8. TRANSFER OR ASSIGNMENT OF REGISTRATION RIGHTS. The rights to cause the
Company to register the Registrable Securities held by the Holders under
Section 4 may be transferred or assigned, PROVIDED that the Company is
given written notice at the time of or within a reasonable time after said
transfer or assignment, stating the name and address of said transferee or
assignee and identifying the Registrable Securities with respect to which
such registration rights are being transferred or assigned, and PROVIDED
FURTHER that the transferee or assignee of such rights assumes the
obligations of a Holder under this Agreement.
9. TERMINATION. The provisions of Sections 4.1, 4.2 and 4.3 of this Agreement
shall terminate at the latest to occur of (i) the date on which the
Registrable Securities total less than 5% of the outstanding Common Stock
of the Company, (ii) such time as the Registrable Securities owned by such
Holder are eligible for resale under Rule 144(k) (without regard to any
volume limitations) and (iii) the seventh anniversary of the date of the
closing of the Company's initial public offering on Form S-1.

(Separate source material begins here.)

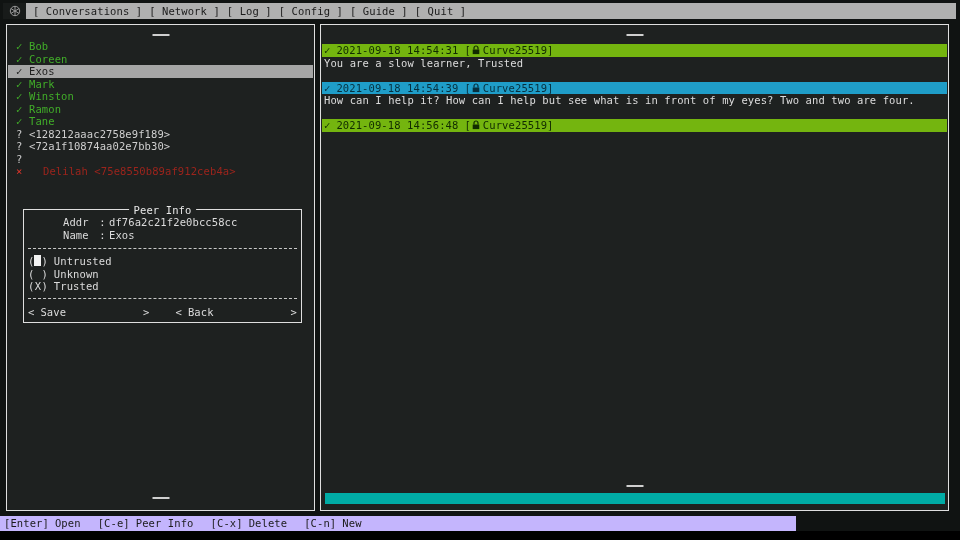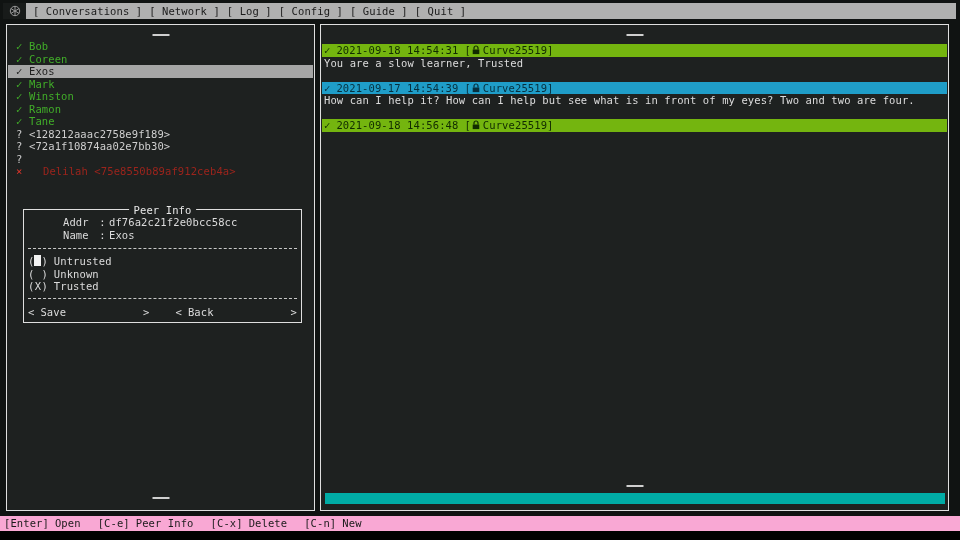"2021-09-17 14:54:39" span.ts { text: 2021-09-17 -> 2021-09-18 }
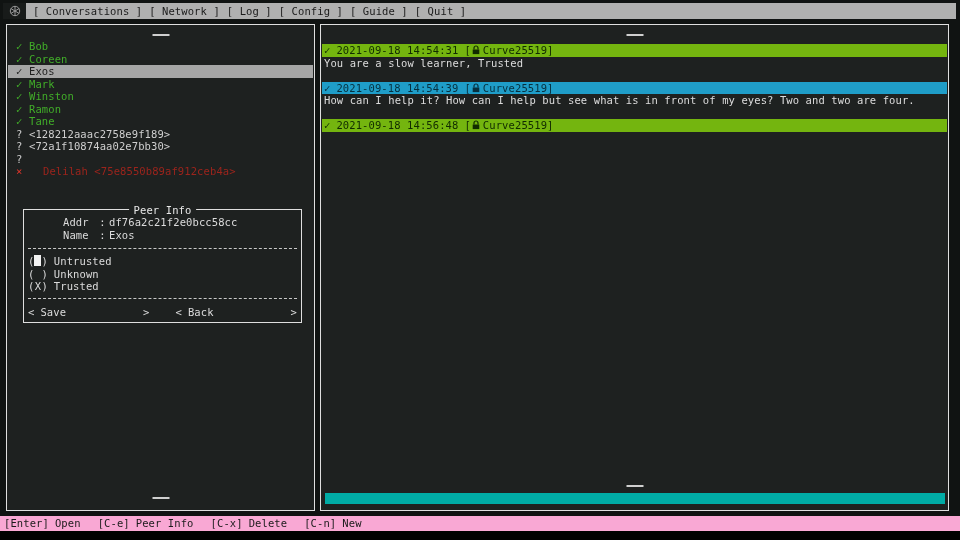"[Enter]" .statusbar { background: #f9a8d4 -> #c4b5fd; width: 960px -> 796px }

10. AMENDMENT; WAIVER. No amendment, alteration or modification of this
Agreement shall be valid unless in each instance such amendment, alteration
or modification is expressed in a written instrument executed by each
Holder (so long as a Holder is a holder of Registrable Securities) and the
Company. No waiver of any provision of this Agreement shall be valid unless
it is expressed in a written instrument duly executed by the party or
parties making such waiver. The failure of any party to insist, in any one
or more instances, on performance of any of the terms and conditions of
this Agreement shall not be construed as a waiver or relinquishment of any
rights granted hereunder or of the future performance of any such term,
covenant or condition but the obligation of any party with respect thereto
shall continue in full force and effect.
11. SPECIFIC PERFORMANCE. The parties hereby declare that it is impossible to
measure in money the damages which will accrue to a party hereto by reason
of a failure to perform any of the obligations under this Agreement.
Therefore, all parties hereto shall have the right to specific performance
of the obligations of the other parties under this Agreement, and if any
party hereto shall institute an action or proceeding to enforce the
provisions hereof, any person (including the Company) against whom such
action or proceeding is brought hereby waives the claim or defense therein
that such party has an adequate remedy at law, and such person shall not
urge in any such action or proceeding the claim or defense that such remedy
at law exists.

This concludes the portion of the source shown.